Question

A thin circular disk is in the xy plane as shown in the figure. The ratio of its moment of inertia about z and z' axes will be

A 1:2
B 1:4
C 1:3
D 1:5

Answer 1

Hint: The moment of inertia of the circular disc about an axis passing through the centre (IC) and perpendicular to the plane of the disc is\[\dfrac{{M{R^2}}}{2}\]. Now by using the parallel axis theorem we could find the moment of inertia of the disc about the axis z'. The moment of inertia about the axis z' is I=IC+Mh$^2$where, IC= Moment of inertia about the centre.
M = mass of the body
h =perpendicular distance between both the axis.

Complete step by step answer:
We know that the moment of inertia of the circular disc about an axis passing through the centre and perpendicular to the plane of the disc is\[\dfrac{{M{R^2}}}{2}\].
Now to find the MI of the disc about the axis said we use the parallel axis theorem.
Therefore MI about the axis z’ can be written as I=IC+Mh$^2$
$ \Rightarrow $I=\[\dfrac{{M{R^2}}}{2}\]+MR$^2$=$\dfrac{{3M{R^2}}}{2}$
Taking the ratio of IC and I,
$\dfrac{{{I_C}}}{I} = \dfrac{{\dfrac{{M{R^2}}}{2}}}{{\dfrac{{3M{R^2}}}{2}}} = \dfrac{1}{3}$
Therefore the required ratio is $\dfrac{1}{3}$.
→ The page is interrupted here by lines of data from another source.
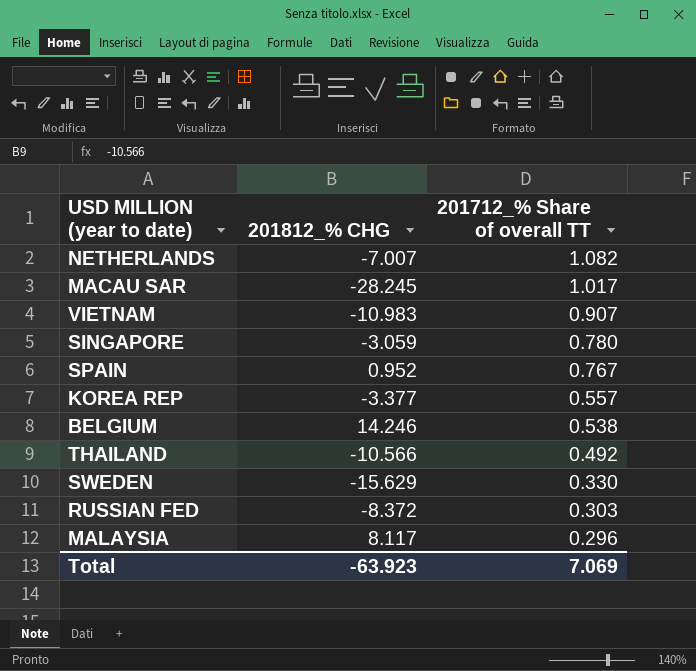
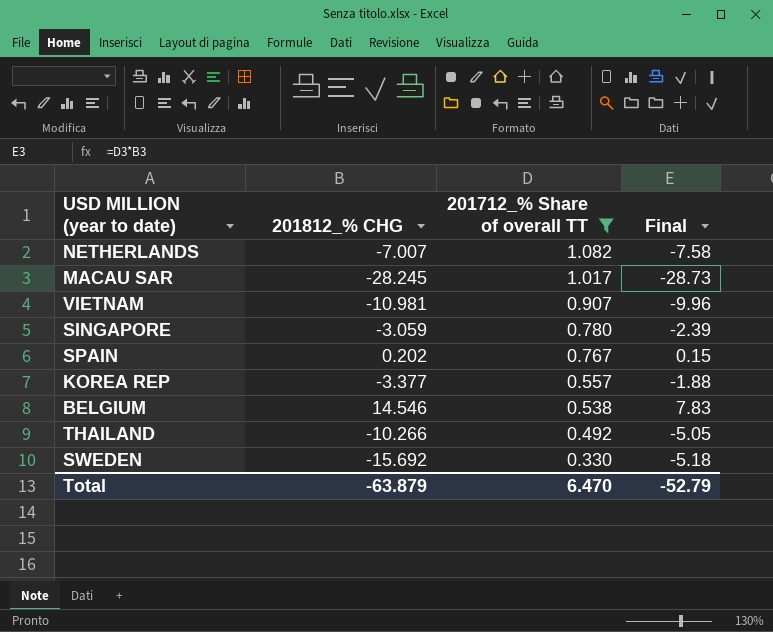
filter: none -> 201712_% Share of overall TT >= 0.330
column Final | formula: none -> [201812_% CHG] * [201712_% Share of overall TT]
VIETNAM | 201812_% CHG: -10.983 -> -10.981
SPAIN | 201812_% CHG: 0.952 -> 0.202
BELGIUM | 201812_% CHG: 14.246 -> 14.546
THAILAND | 201812_% CHG: -10.566 -> -10.266
SWEDEN | 201812_% CHG: -15.629 -> -15.692
Total | 201812_% CHG: -63.923 -> -63.879
Total | 201712_% Share of overall TT: 7.069 -> 6.470

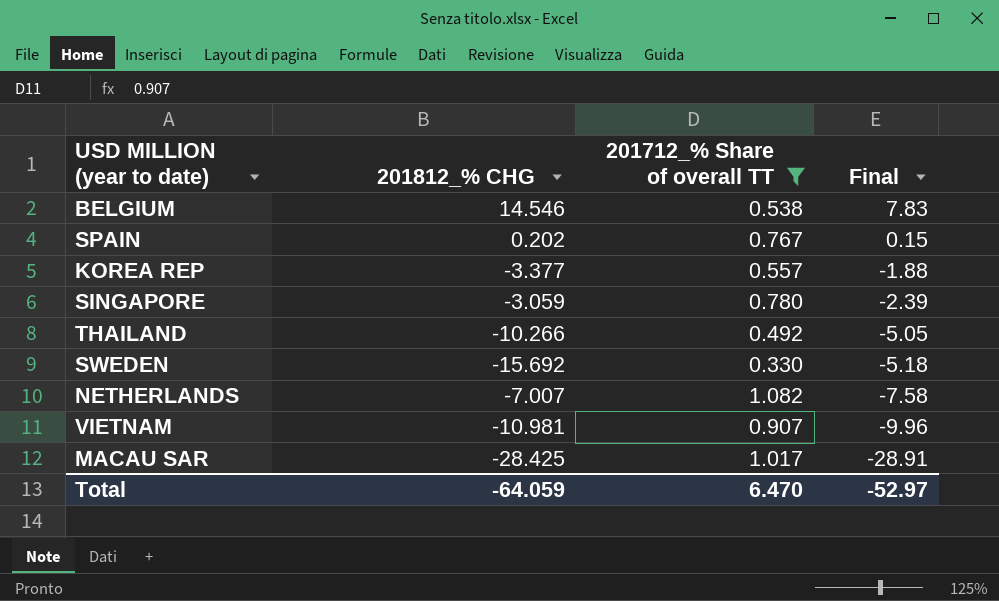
row order: 201712_% Share of overall TT descending -> Final descending
MACAU SAR | 201812_% CHG: -28.245 -> -28.425
MACAU SAR | Final: -28.73 -> -28.91
Total | 201812_% CHG: -63.879 -> -64.059
Total | Final: -52.79 -> -52.97

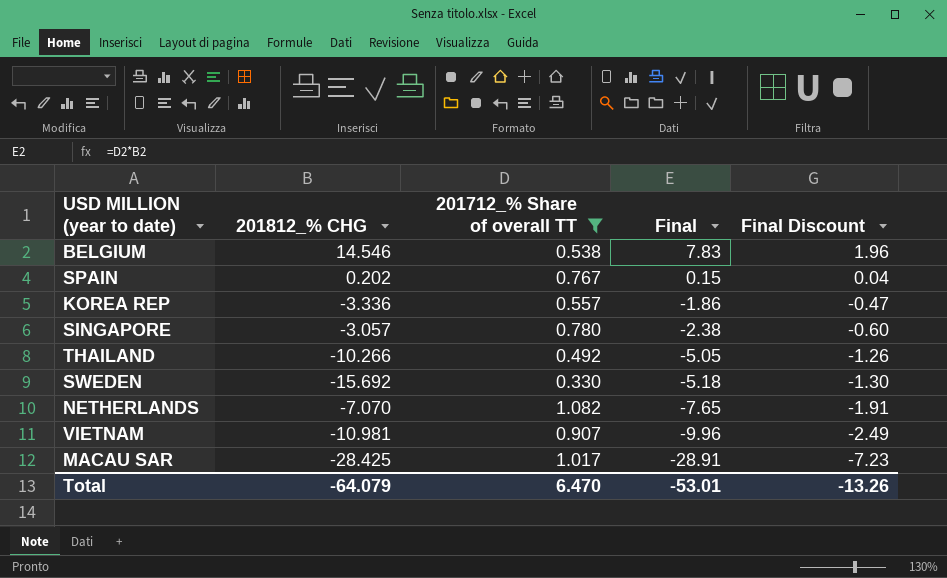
column Final Discount | formula: none -> [Final] * 0.25
KOREA REP | 201812_% CHG: -3.377 -> -3.336
KOREA REP | Final: -1.88 -> -1.86
SINGAPORE | 201812_% CHG: -3.059 -> -3.057
SINGAPORE | Final: -2.39 -> -2.38
NETHERLANDS | 201812_% CHG: -7.007 -> -7.070
NETHERLANDS | Final: -7.58 -> -7.65
Total | 201812_% CHG: -64.059 -> -64.079
Total | Final: -52.97 -> -53.01

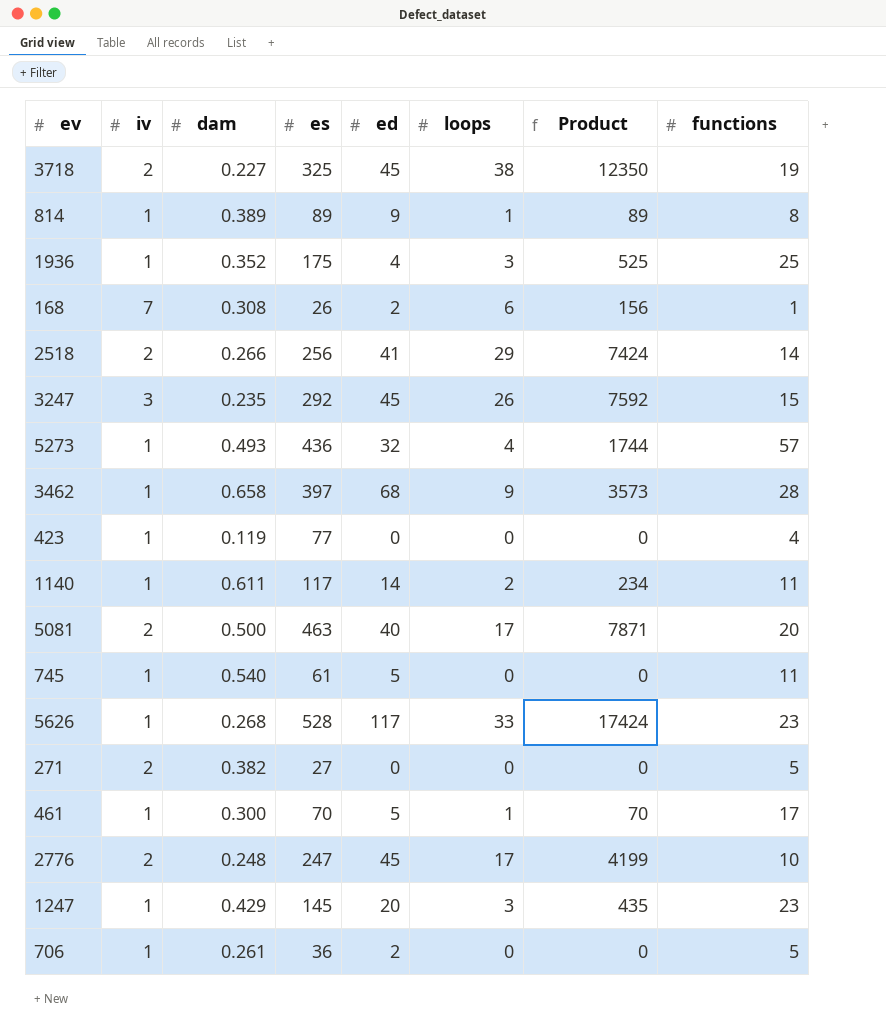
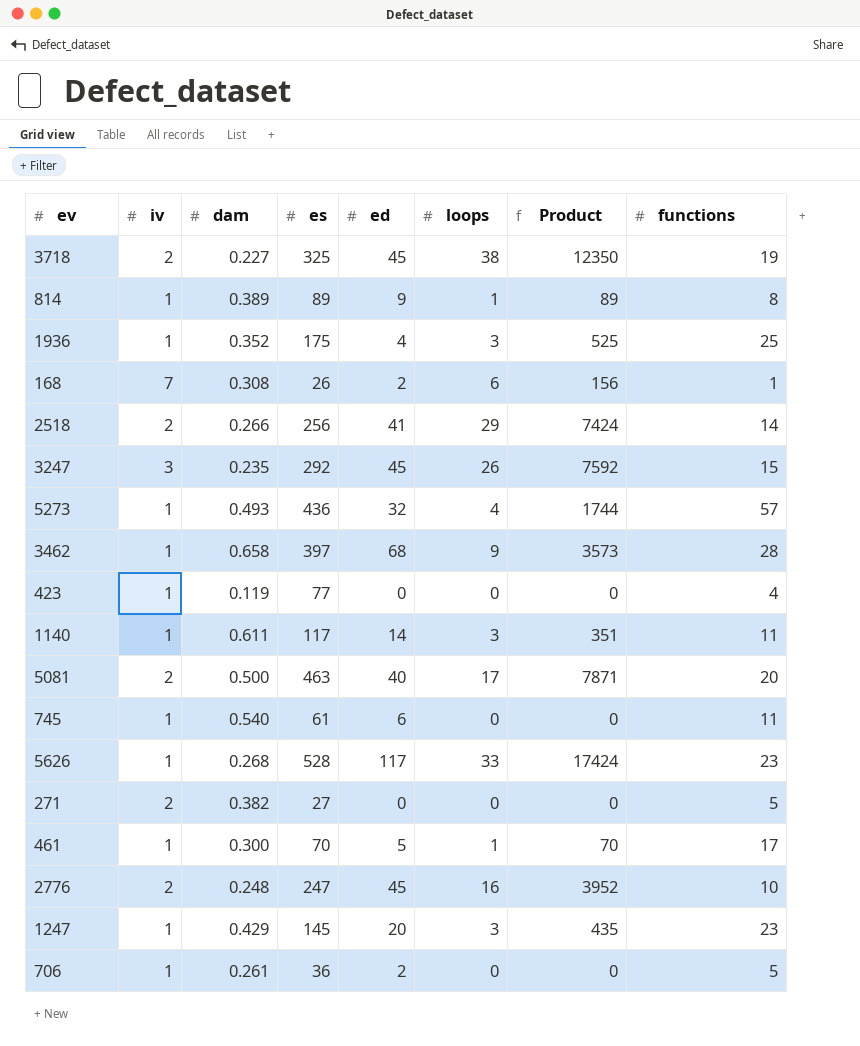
1140 | loops: 2 -> 3
1140 | Product: 234 -> 351
745 | ed: 5 -> 6
2776 | loops: 17 -> 16
2776 | Product: 4199 -> 3952

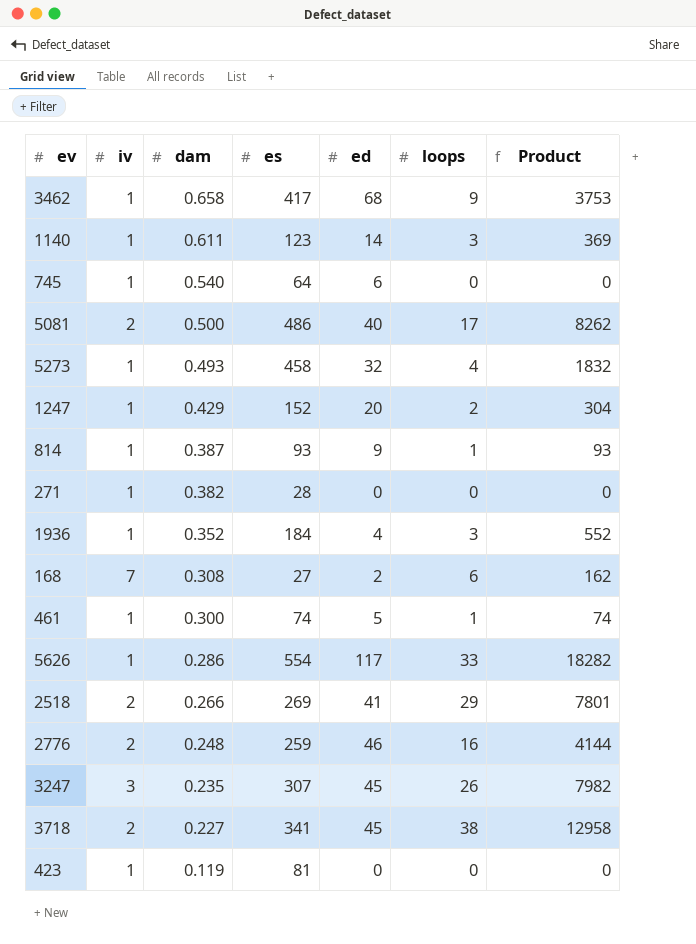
row order: none -> dam descending
column functions | position: 8 -> none
row 706: 1 | 0.261 | 36 | 2 | 0 | 0 | 5 -> none
3462 | es: 397 -> 417
3462 | Product: 3573 -> 3753
1140 | es: 117 -> 123
1140 | Product: 351 -> 369
745 | es: 61 -> 64
5081 | es: 463 -> 486
5081 | Product: 7871 -> 8262
5273 | es: 436 -> 458
5273 | Product: 1744 -> 1832
1247 | es: 145 -> 152
1247 | loops: 3 -> 2
1247 | Product: 435 -> 304
814 | dam: 0.389 -> 0.387
814 | es: 89 -> 93
814 | Product: 89 -> 93
271 | iv: 2 -> 1
271 | es: 27 -> 28
1936 | es: 175 -> 184
1936 | Product: 525 -> 552
168 | es: 26 -> 27
168 | Product: 156 -> 162
461 | es: 70 -> 74
461 | Product: 70 -> 74
5626 | dam: 0.268 -> 0.286
5626 | es: 528 -> 554
5626 | Product: 17424 -> 18282
2518 | es: 256 -> 269
2518 | Product: 7424 -> 7801
2776 | es: 247 -> 259
2776 | ed: 45 -> 46
2776 | Product: 3952 -> 4144
3247 | es: 292 -> 307
3247 | Product: 7592 -> 7982
3718 | es: 325 -> 341
3718 | Product: 12350 -> 12958
423 | es: 77 -> 81

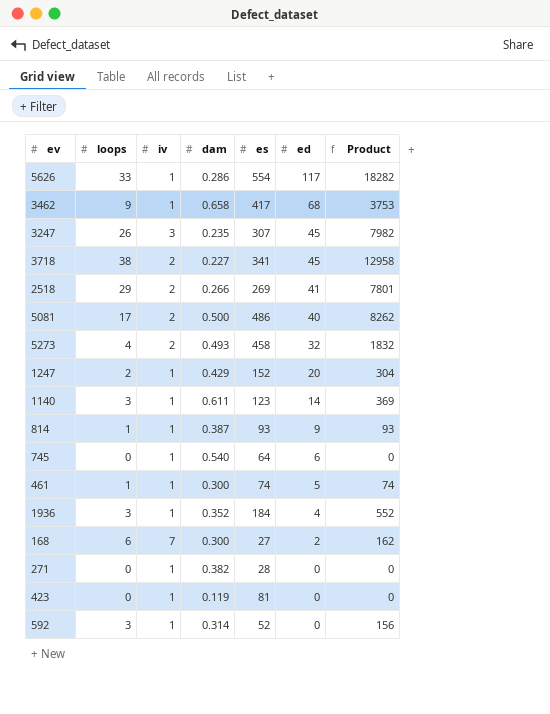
row order: dam descending -> ed descending
column loops | position: 6 -> 2
row 2776: 2 | 0.248 | 259 | 46 | 16 | 4144 -> none
5273 | iv: 1 -> 2
168 | dam: 0.308 -> 0.300
row 592: none -> 3 | 1 | 0.314 | 52 | 0 | 156

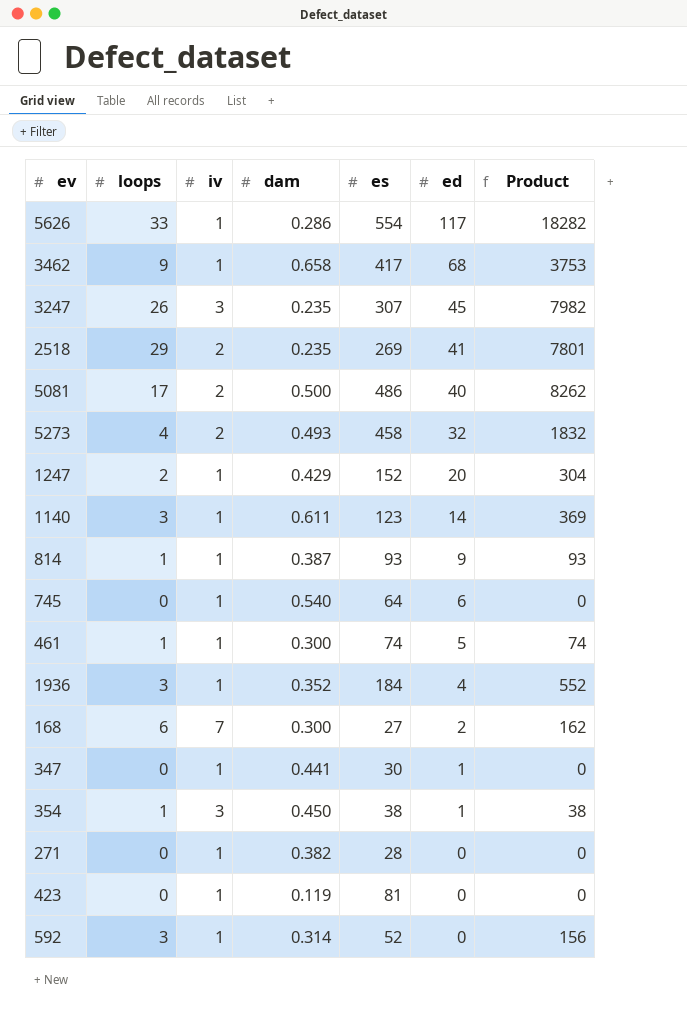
row 3718: 38 | 2 | 0.227 | 341 | 45 | 12958 -> none
2518 | dam: 0.266 -> 0.235
row 347: none -> 0 | 1 | 0.441 | 30 | 1 | 0
row 354: none -> 1 | 3 | 0.450 | 38 | 1 | 38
So, the correct answer is “Option A”.

Additional Information:
A quantity expressing a body's tendency to resist angular acceleration, which is the sum of the products of the mass of each particle in the body with the square of its distance from the axis of rotation is called moment of inertia.
Parallel axis theorem: The moment of inertia of a body about an axis parallel to the body passing through its centre is equal to the sum of moment of inertia of body about the axis passing through the centre and product of mass of the body times the square of distance between the two axes.

Note:
Students should know how to derive the MI of simple geometrical figures to solve such types of problems. To calculate the moment of inertia about any axis we can use the parallel axis theorem and perpendicular axis theorem.